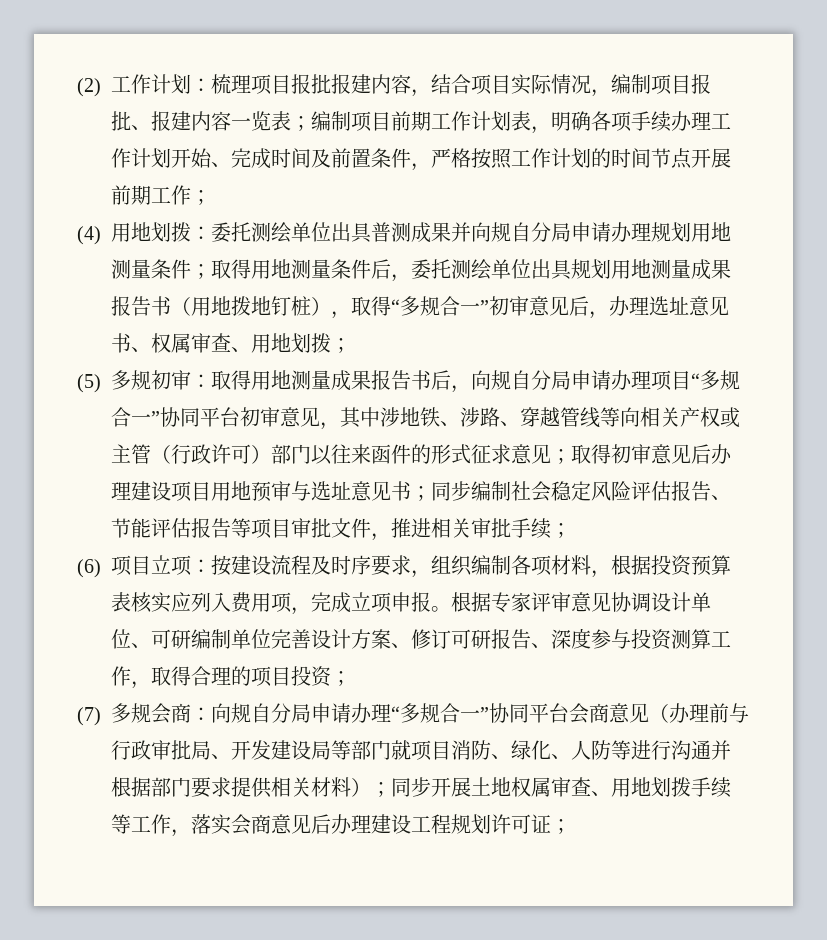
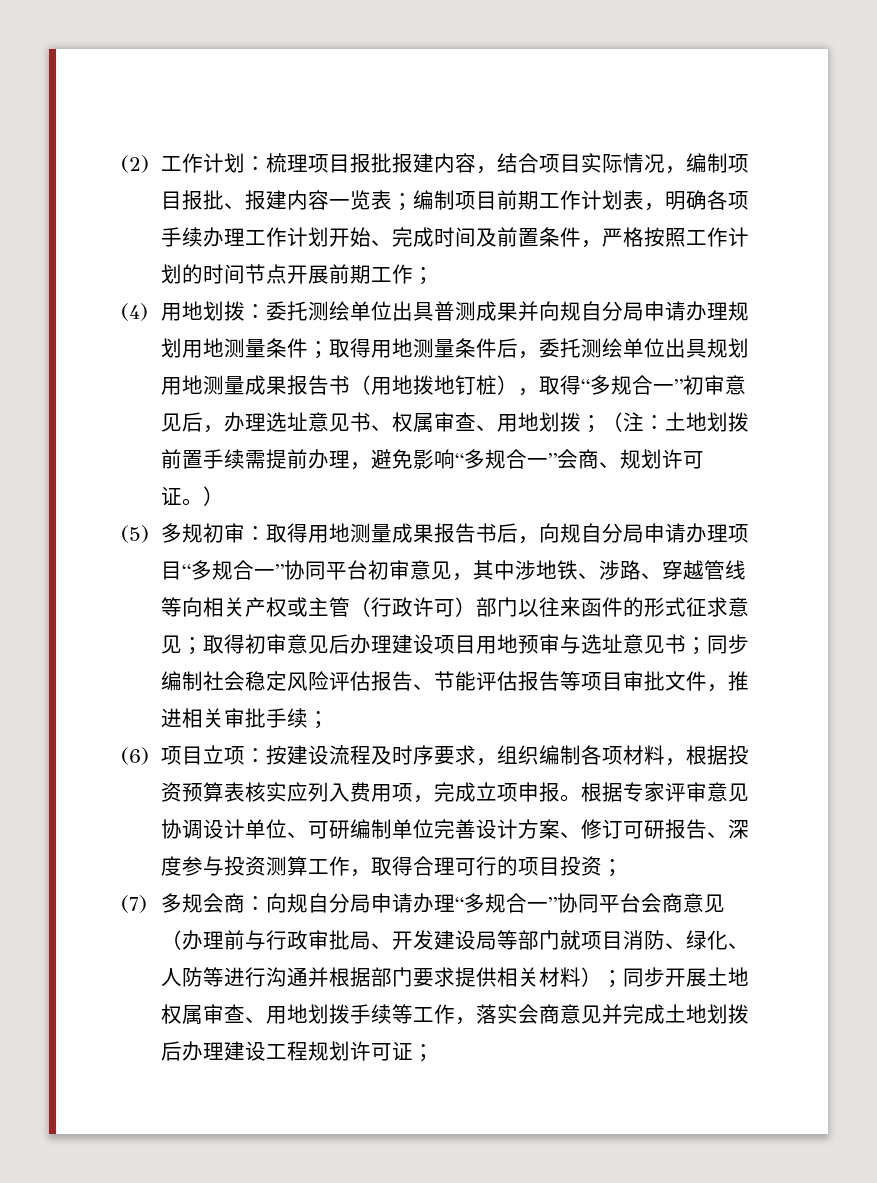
- (4)用地划拨：委托测绘单位出具普测成果并向规自分局申请办理规划用地测量条件；取得用地测量条件后，委托测绘单位出具规划用地测量成果报告书（用地拨地钉桩），取得“多规合一”初审意见后，办理选址意见书、权属审查、用地划拨；
+ (4)用地划拨：委托测绘单位出具普测成果并向规自分局申请办理规划用地测量条件；取得用地测量条件后，委托测绘单位出具规划用地测量成果报告书（用地拨地钉桩），取得“多规合一”初审意见后，办理选址意见书、权属审查、用地划拨；（注：土地划拨前置手续需提前办理，避免影响“多规合一”会商、规划许可证。）
- 根据专家评审意见协调设计单位、可研编制单位完善设计方案、修订可研报告、深度参与投资测算工作，取得合理的项目投资；
+ 根据专家评审意见协调设计单位、可研编制单位完善设计方案、修订可研报告、深度参与投资测算工作，取得合理可行的项目投资；
- 同步开展土地权属审查、用地划拨手续等工作，落实会商意见后办理建设工程规划许可证；
+ 同步开展土地权属审查、用地划拨手续等工作，落实会商意见并完成土地划拨后办理建设工程规划许可证；

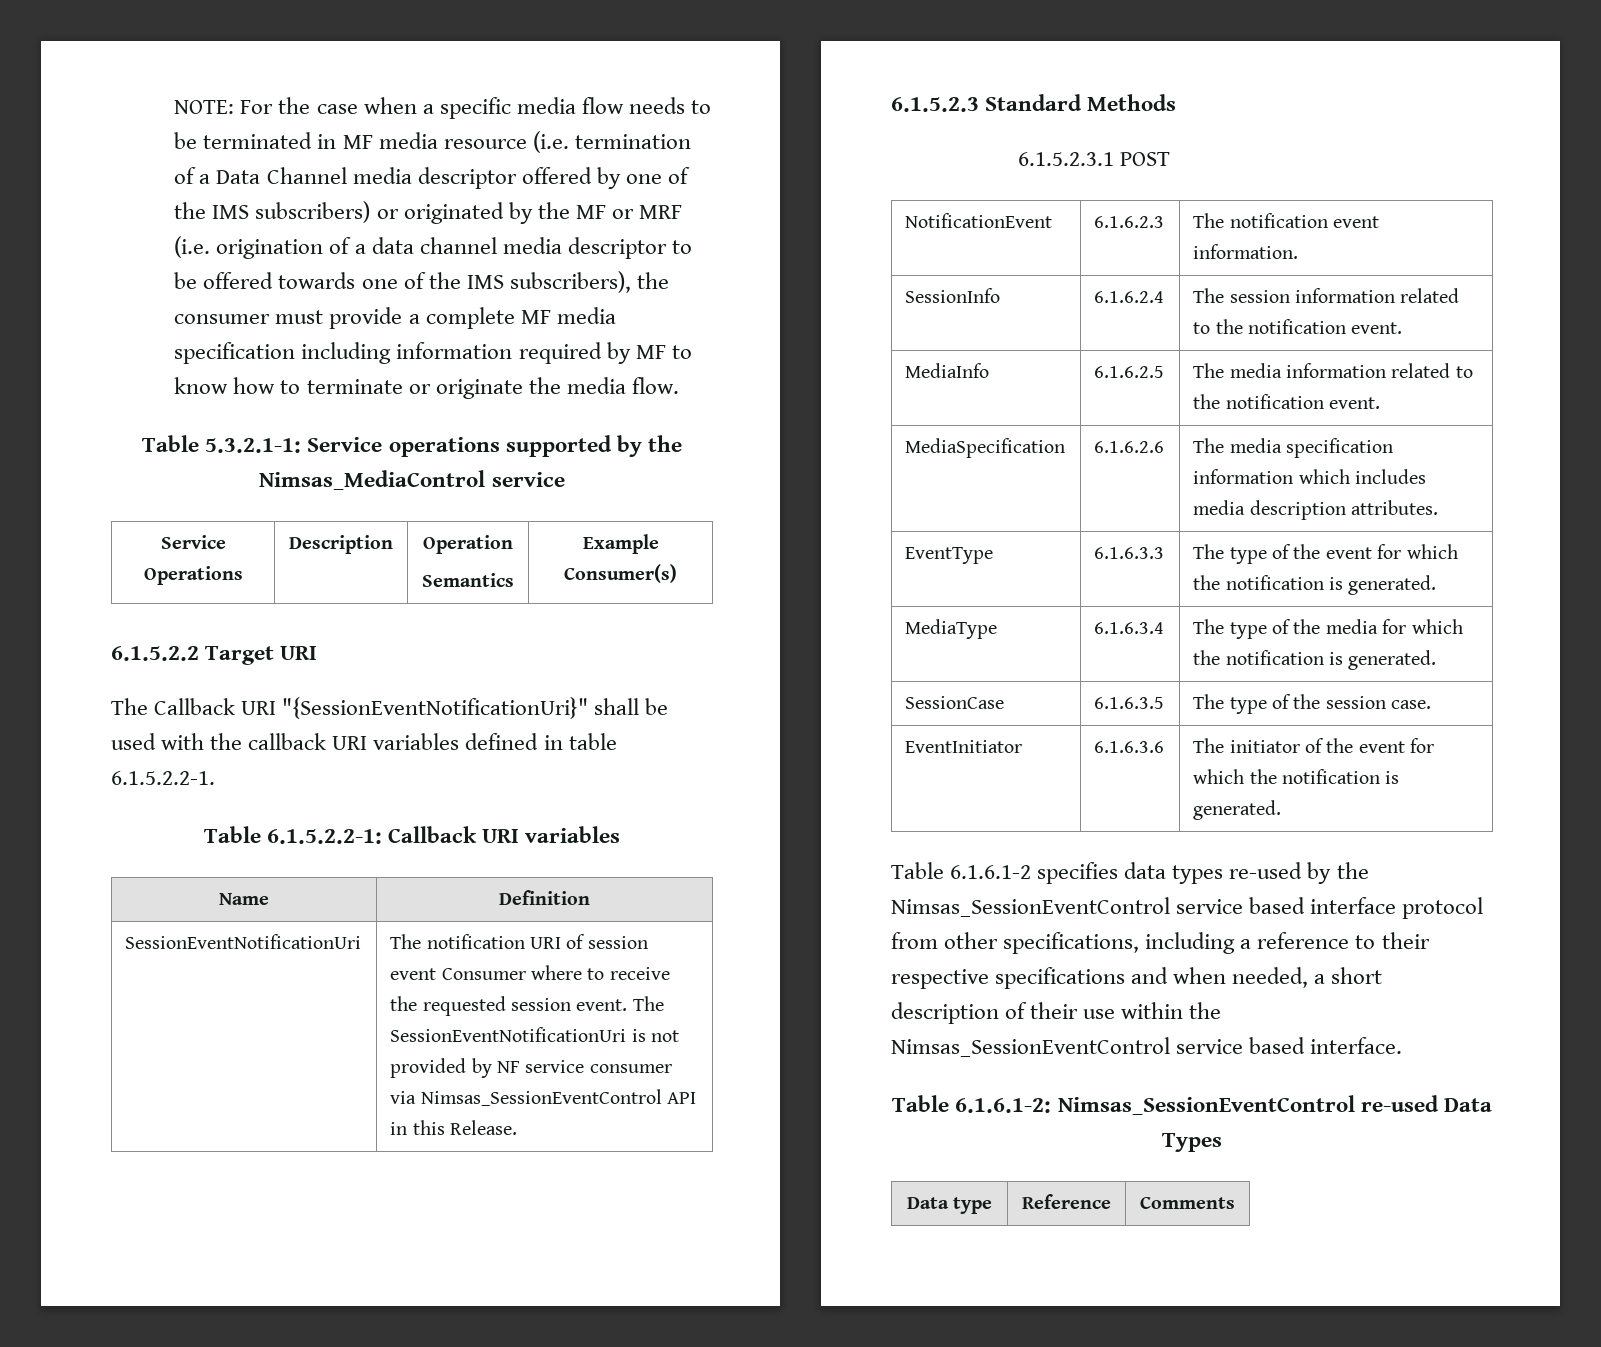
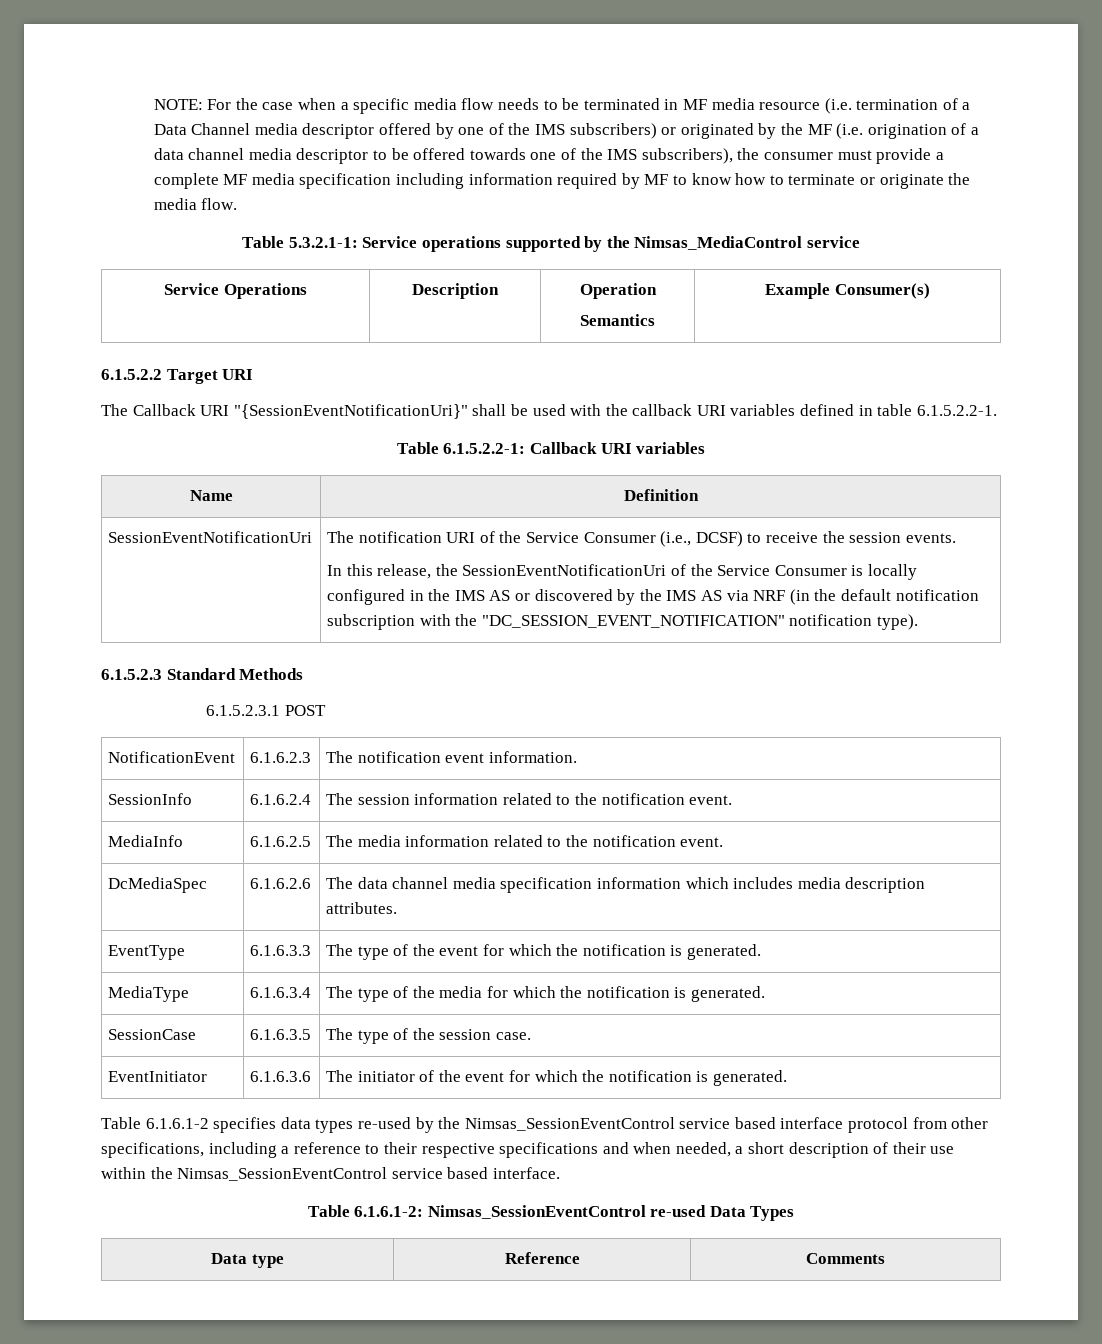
- For the case when a specific media flow needs to be terminated in MF media resource (i.e. termination of a Data Channel media descriptor offered by one of the IMS subscribers) or originated by the MF or MRF (i.e. origination of a data channel media descriptor to be offered towards one of the IMS subscribers), the consumer must provide a complete MF media specification including information required by MF to know how to terminate or originate the media flow.
+ For the case when a specific media flow needs to be terminated in MF media resource (i.e. termination of a Data Channel media descriptor offered by one of the IMS subscribers) or originated by the MF (i.e. origination of a data channel media descriptor to be offered towards one of the IMS subscribers), the consumer must provide a complete MF media specification including information required by MF to know how to terminate or originate the media flow.
- The notification URI of session event Consumer where to receive the requested session event. The SessionEventNotificationUri is not provided by NF service consumer via Nimsas_SessionEventControl API in this Release.
+ The notification URI of the Service Consumer (i.e., DCSF) to receive the session events.
+ In this release, the SessionEventNotificationUri of the Service Consumer is locally configured in the IMS AS or discovered by the IMS AS via NRF (in the default notification subscription with the "DC_SESSION_EVENT_NOTIFICATION" notification type).
- MediaSpecification | 6.1.6.2.6 | The media specification information which includes media description attributes.
+ DcMediaSpec | 6.1.6.2.6 | The data channel media specification information which includes media description attributes.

----

_Aim of the exercise:_ From the records above, pick out and copy each line holding the word "termination".

_Written answer:_
- For the case when a specific media flow needs to be terminated in MF media resource (i.e. termination of a Data Channel media descriptor offered by one of the IMS subscribers) or originated by the MF or MRF (i.e. origination of a data channel media descriptor to be offered towards one of the IMS subscribers), the consumer must provide a complete MF media specification including information required by MF to know how to terminate or originate the media flow.
+ For the case when a specific media flow needs to be terminated in MF media resource (i.e. termination of a Data Channel media descriptor offered by one of the IMS subscribers) or originated by the MF (i.e. origination of a data channel media descriptor to be offered towards one of the IMS subscribers), the consumer must provide a complete MF media specification including information required by MF to know how to terminate or originate the media flow.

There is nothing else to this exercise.